- [Description of the task]: The reply should contain every line of the data, repeated exactly, and no pictures.

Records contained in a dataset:
################

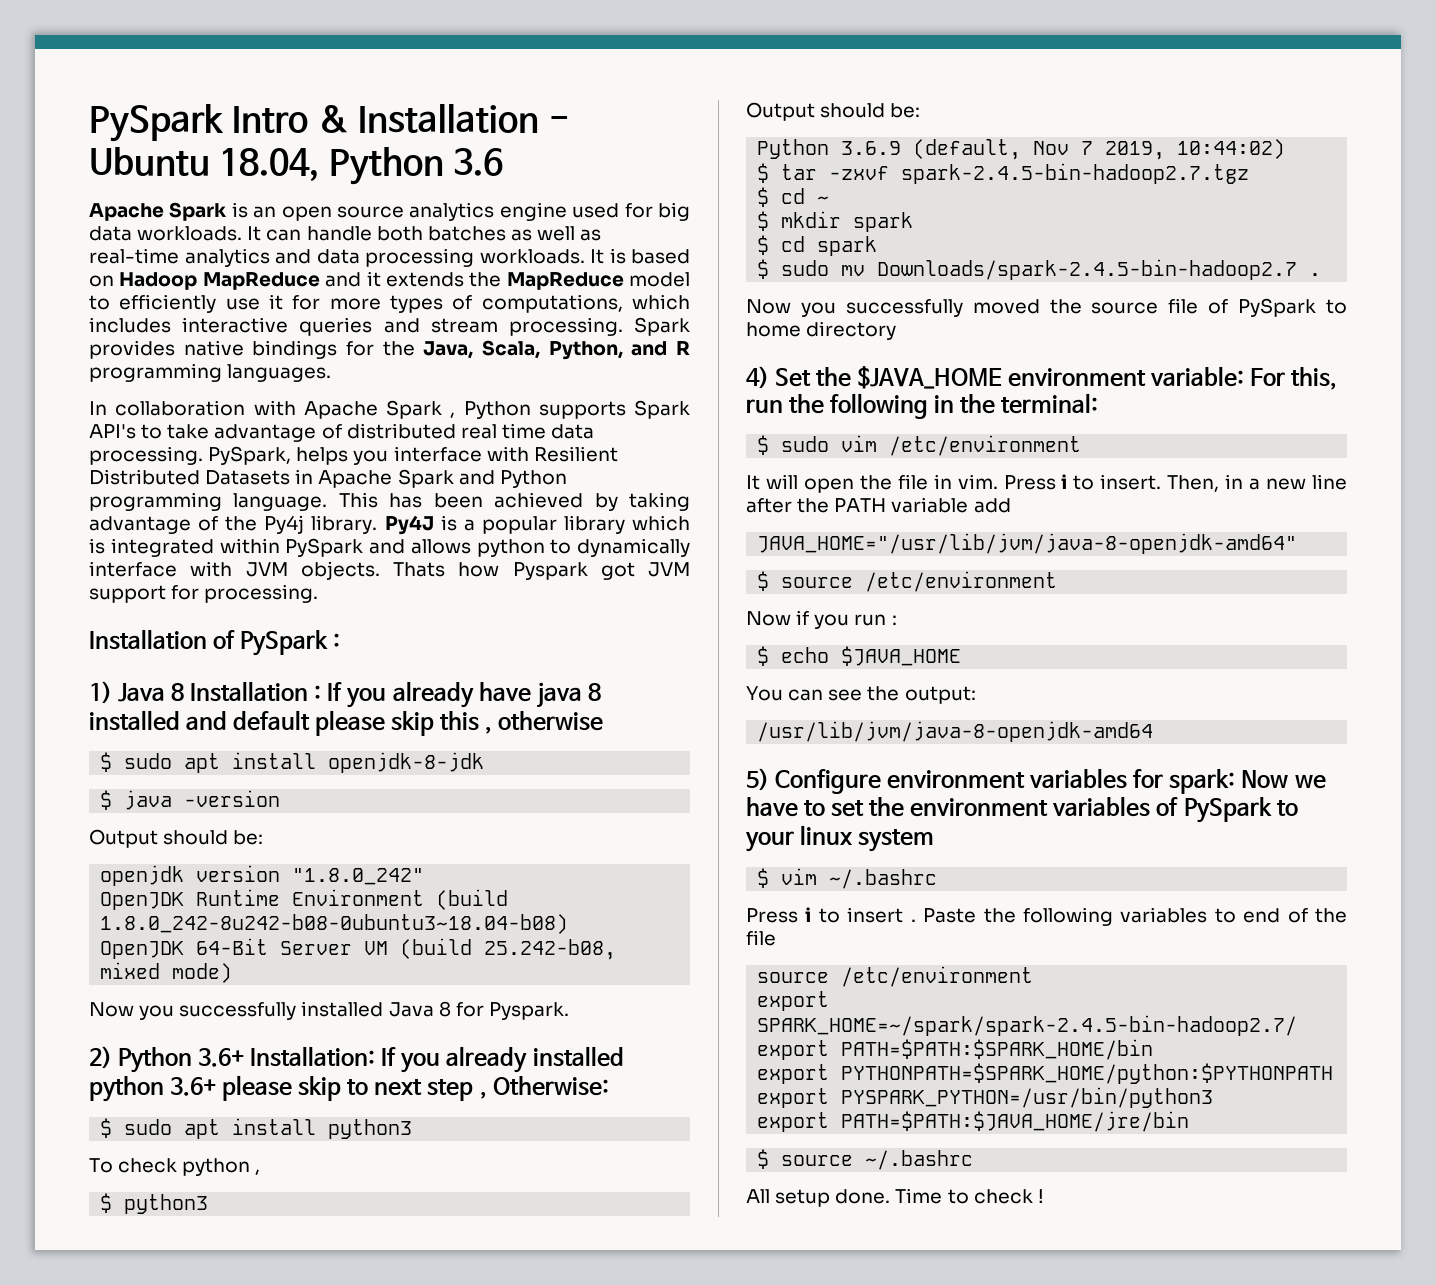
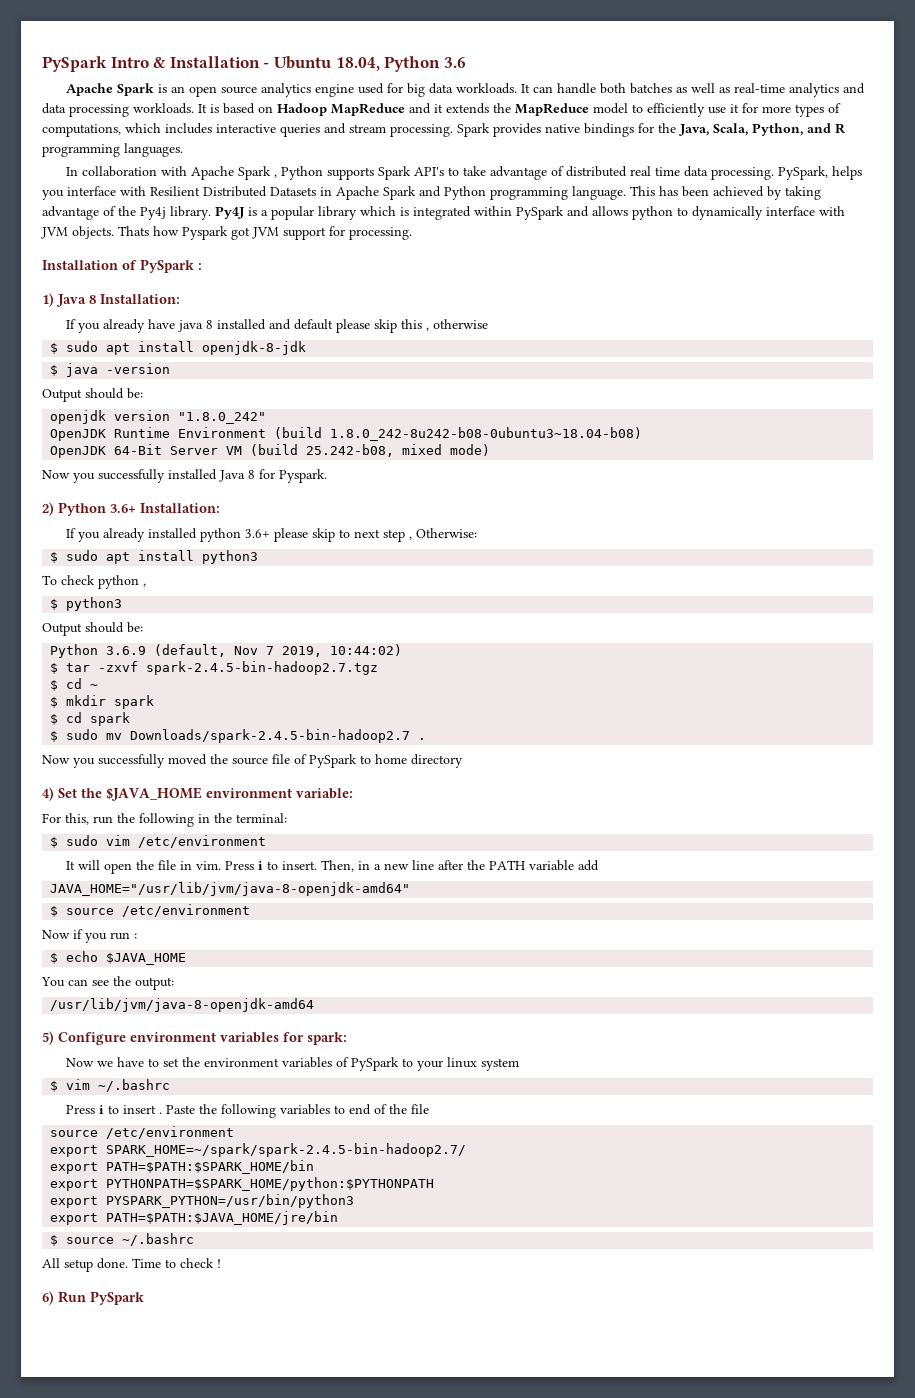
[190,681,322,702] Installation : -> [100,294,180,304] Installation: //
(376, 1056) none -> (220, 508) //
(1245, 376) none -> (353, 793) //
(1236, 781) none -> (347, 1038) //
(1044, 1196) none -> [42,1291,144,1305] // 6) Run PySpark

################

- [Task answer]:
[190,681,322,702] Installation : -> [100,294,180,304] Installation: //
(376, 1056) none -> (220, 508) //
(1245, 376) none -> (353, 793) //
(1236, 781) none -> (347, 1038) //
(1044, 1196) none -> [42,1291,144,1305] // 6) Run PySpark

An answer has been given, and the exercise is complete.